■ **Work required**: Starting at the line that holds "subtotal: 97.90 -> 89.91", copy every line exactly through the end of the data, and no others.

Given entries START

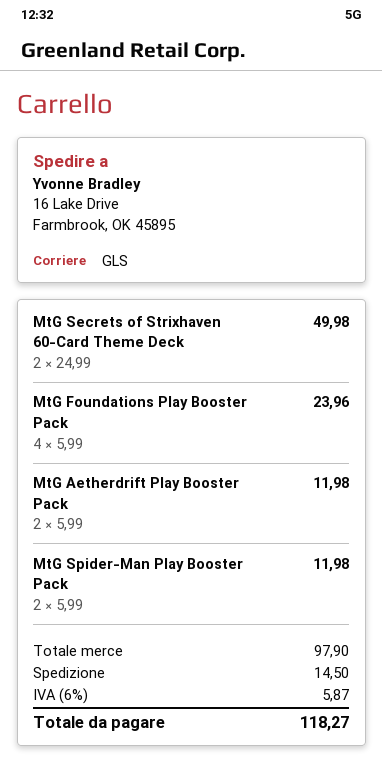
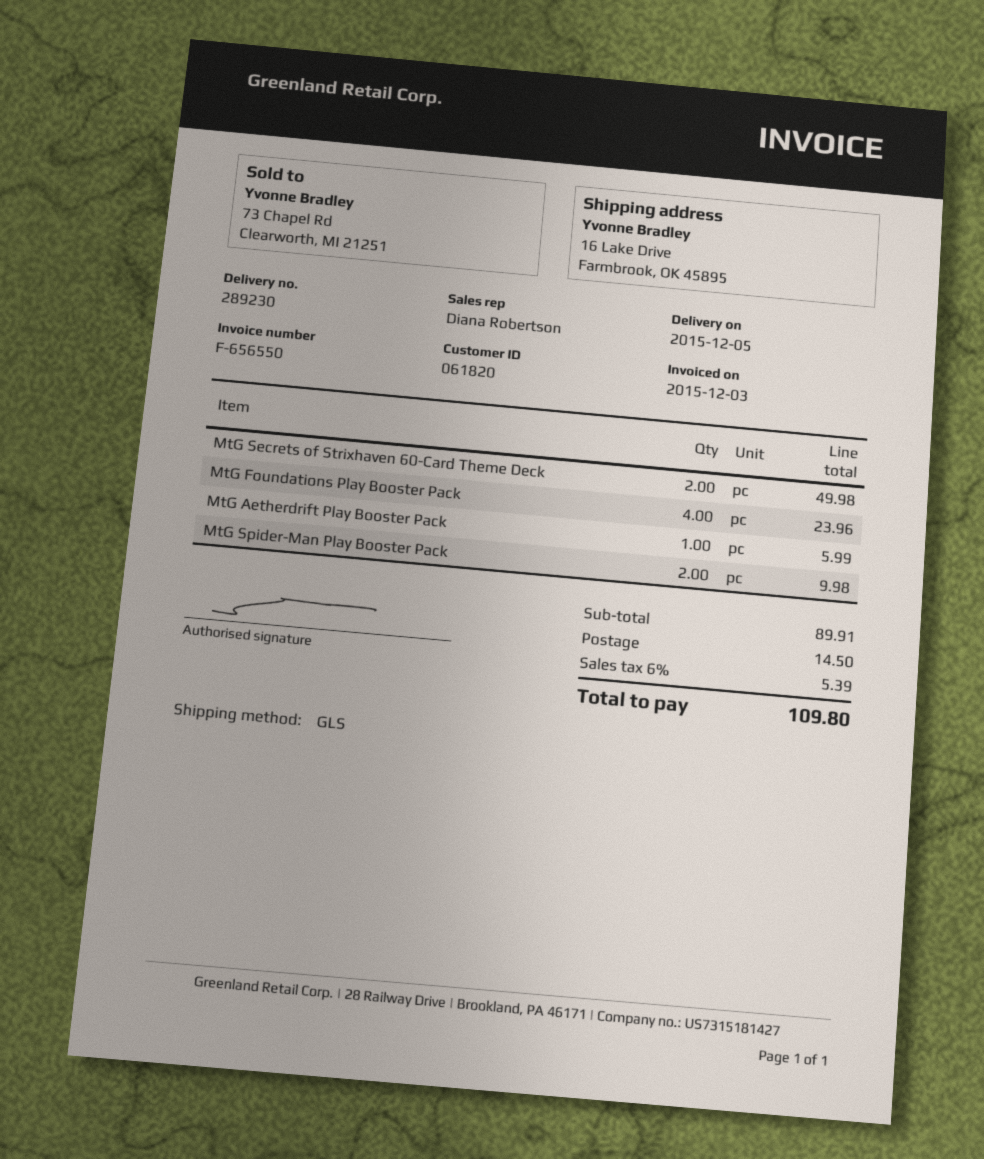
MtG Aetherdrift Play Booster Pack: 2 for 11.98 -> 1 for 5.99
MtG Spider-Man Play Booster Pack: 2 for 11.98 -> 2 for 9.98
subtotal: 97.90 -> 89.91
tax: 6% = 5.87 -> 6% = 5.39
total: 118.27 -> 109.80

Given entries END

■ **Solution to this task**:
subtotal: 97.90 -> 89.91
tax: 6% = 5.87 -> 6% = 5.39
total: 118.27 -> 109.80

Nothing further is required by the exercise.